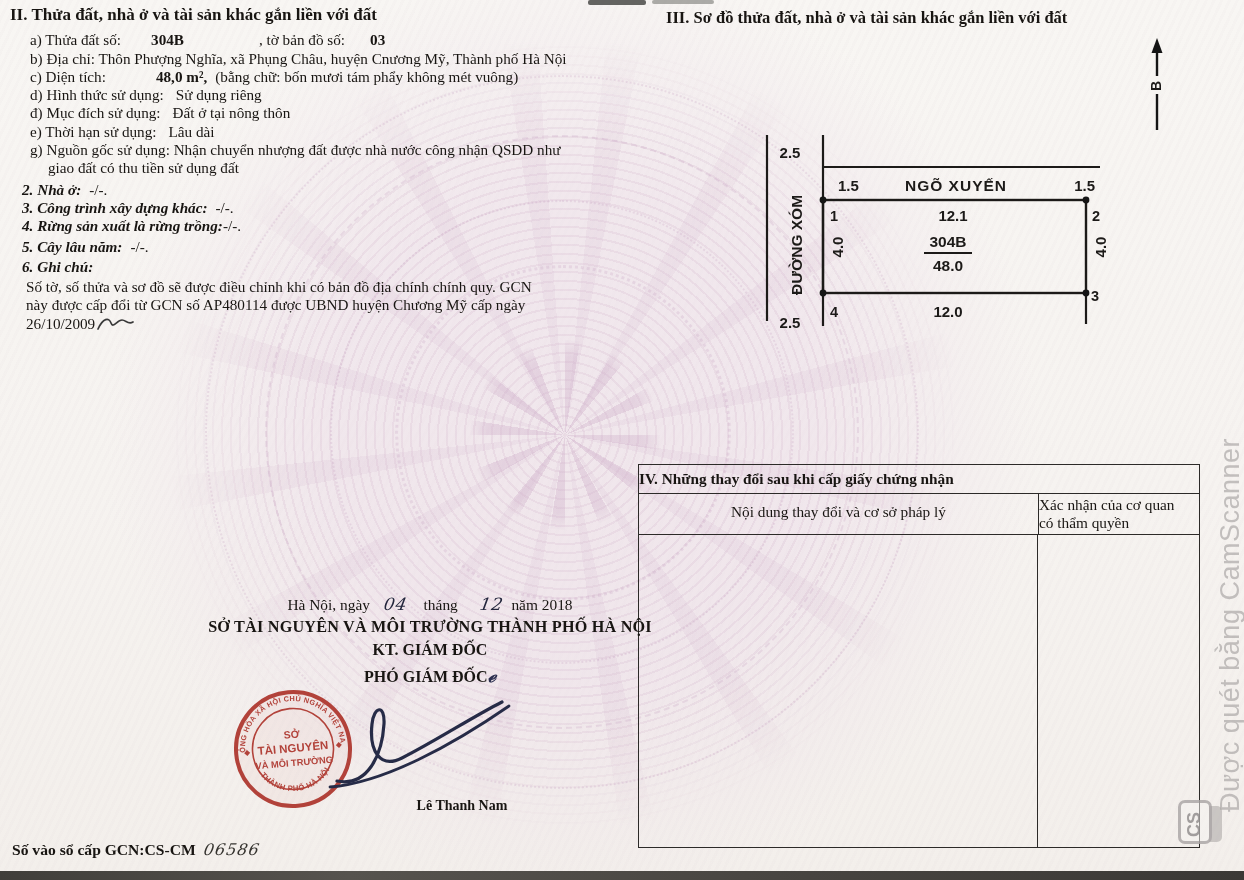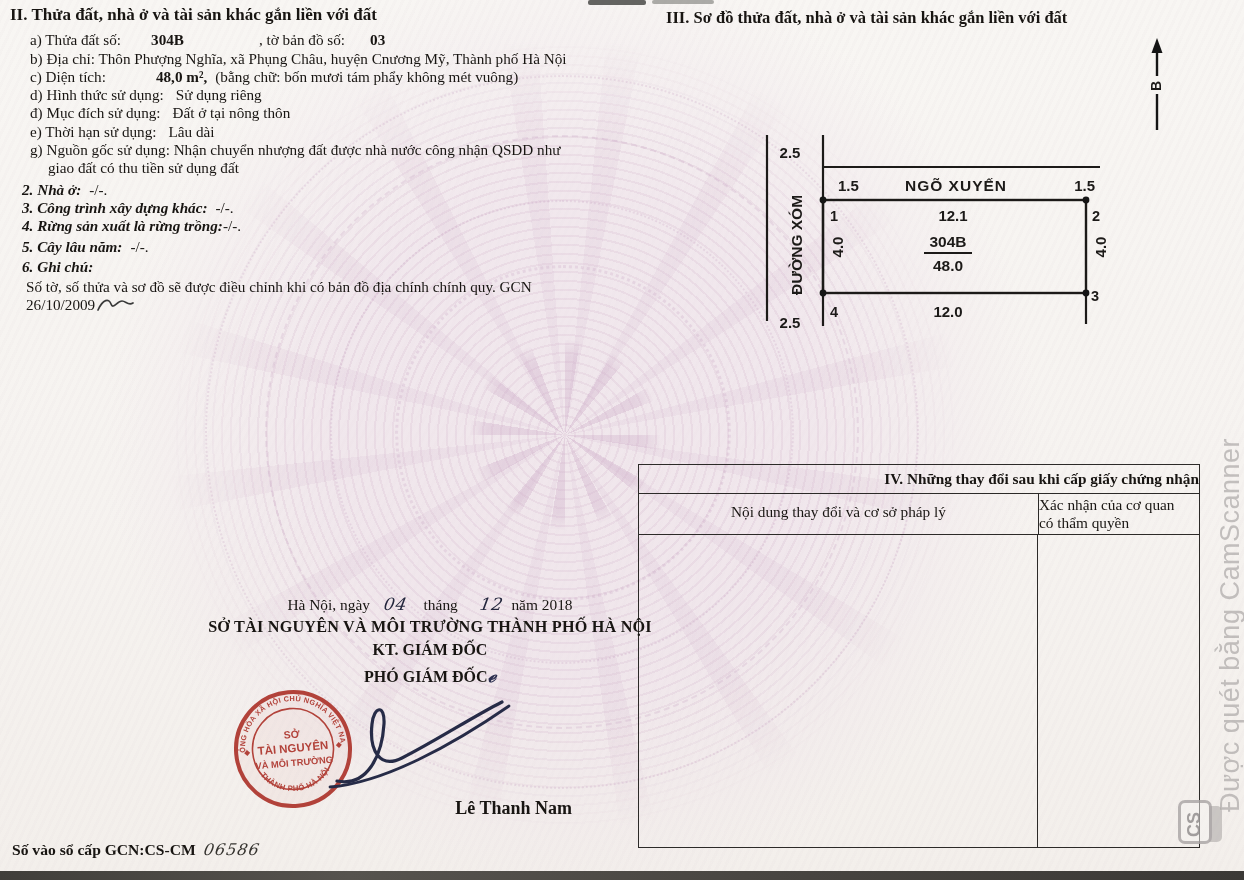--- a/index.html
+++ b/index.html
@@ -35,35 +35,35 @@
   .g30{display:inline-block;width:30px}.g50{display:inline-block;width:50px}
   .g75{display:inline-block;width:75px}
   .ink{font-family:"DejaVu Serif",serif;font-style:italic;color:#23263c;display:inline-block;
        transform:skewX(-10deg);font-size:17px;letter-spacing:1px;}
   
   #t3{position:absolute;left:666px;top:8px;width:560px;font-size:16.5px;font-weight:bold;}
   .diag-txt{font-family:"Liberation Sans",sans-serif;font-weight:bold;fill:#1c1a18;}
   
   #tbl4{position:absolute;left:638px;top:464px;width:562px;height:384px;border:1.6px solid #2c2a28;
         box-sizing:border-box;font-size:15.3px;}
-  .t4-title{height:28px;line-height:28px;text-align:right;font-weight:bold;border-bottom:1.4px solid #2c2a28;}
+  .t4-title{height:28px;line-height:28px;text-align:left;font-weight:bold;border-bottom:1.4px solid #2c2a28;}
   .t4-head{display:flex;height:40px;border-bottom:1.4px solid #2c2a28;}
   .t4-c1{width:399px;box-sizing:border-box;text-align:center;padding-top:9px;}
   .t4-c2{flex:1;border-left:1.4px solid #2c2a28;box-sizing:border-box;text-align:left;
          line-height:18px;padding-top:2px;}
   .t4-body{display:flex;height:313px;}
   .t4-b1{width:399px;border-right:1.4px solid #2c2a28;box-sizing:border-box;}
   
   #sig{position:absolute;left:170px;top:594px;width:520px;text-align:center;}
   .sig-date{font-size:15.4px;}
   .sig-agency{font-size:16.2px;font-weight:bold;margin-top:4px;letter-spacing:.2px;}
   .sig-role{font-size:16px;font-weight:bold;margin-top:4px;}
   .paraph{color:#2c3050;font-family:"DejaVu Serif",serif;font-style:italic;font-size:18px;}
-  #signer{position:absolute;left:352px;top:798px;width:220px;text-align:right;
-          font-size:18px;font-weight:bold;}
+  #signer{position:absolute;left:352px;top:798px;width:220px;text-align:center;
+          font-size:14px;font-weight:bold;}
   .stampwrap{position:absolute;left:232px;top:688px;width:122px;height:122px;transform:rotate(-5deg);}
   .st-c{fill:#b2423a;font-family:"Liberation Sans",sans-serif;font-weight:bold;text-anchor:middle;}
   .st-a{fill:#b2423a;font-family:"Liberation Sans",sans-serif;font-weight:bold;letter-spacing:.4px;}
   
   #foot{position:absolute;left:12px;top:840px;font-size:15.6px;font-weight:bold;}
   
   .wm-text{position:absolute;left:1215px;top:812px;width:450px;transform:rotate(-90deg);
     transform-origin:0 0;font-family:"Liberation Sans",sans-serif;font-size:27px;
     color:rgba(152,148,148,.55);letter-spacing:.5px;white-space:nowrap;}
   .wm-badge{position:absolute;left:1178px;top:800px;width:34px;height:44px;border-radius:7px;
@@ -119,20 +119,21 @@
       <span class="bi">3. Công trình xây dựng khác:</span><span class="g8"></span><span>-/-.</span>
     </div>
     <div class="ln ind1">
       <span class="bi">4. Rừng sản xuất là rừng trồng:</span><span>-/-.</span>
     </div>
     <div class="ln ind1 mt2">
       <span class="bi">5. Cây lâu năm:</span><span class="g8"></span><span>-/-.</span>
     </div>
     <div class="ln ind1 bi mt2">6. Ghi chú:</div>
     <div class="ln noteind mt2">Số tờ, số thửa và sơ đồ sẽ được điều chỉnh khi có bản đồ địa chính chính quy. GCN</div>
+    <div class="ln noteind">này được cấp đổi từ GCN số AP480114  được UBND huyện Chương Mỹ cấp ngày</div>
     <div class="ln noteind">
       <span>26/10/2009</span><svg width="40" height="18" style="vertical-align:-4px">
           <path d="M3 14 C8 3 14 2 16 8 C18 14 22 5 27 5 C31 5 33 10 38 7" stroke="#3a3a3a" stroke-width="1.7" fill="none" stroke-linecap="round"></path>
         </svg>
     </div>
   </div>
 
   <div id="t3">III. Sơ đồ thửa đất, nhà ở và tài sản khác gắn liền với đất</div>
 
   <svg class="abs" style="left:1140px;top:38px;" width="40" height="100">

→ **WORK ORDER**
Within the data above, how many lines include the string "spacing"? Answer with the number by itself.

→ **RESPONSE TO THE EXERCISE**
4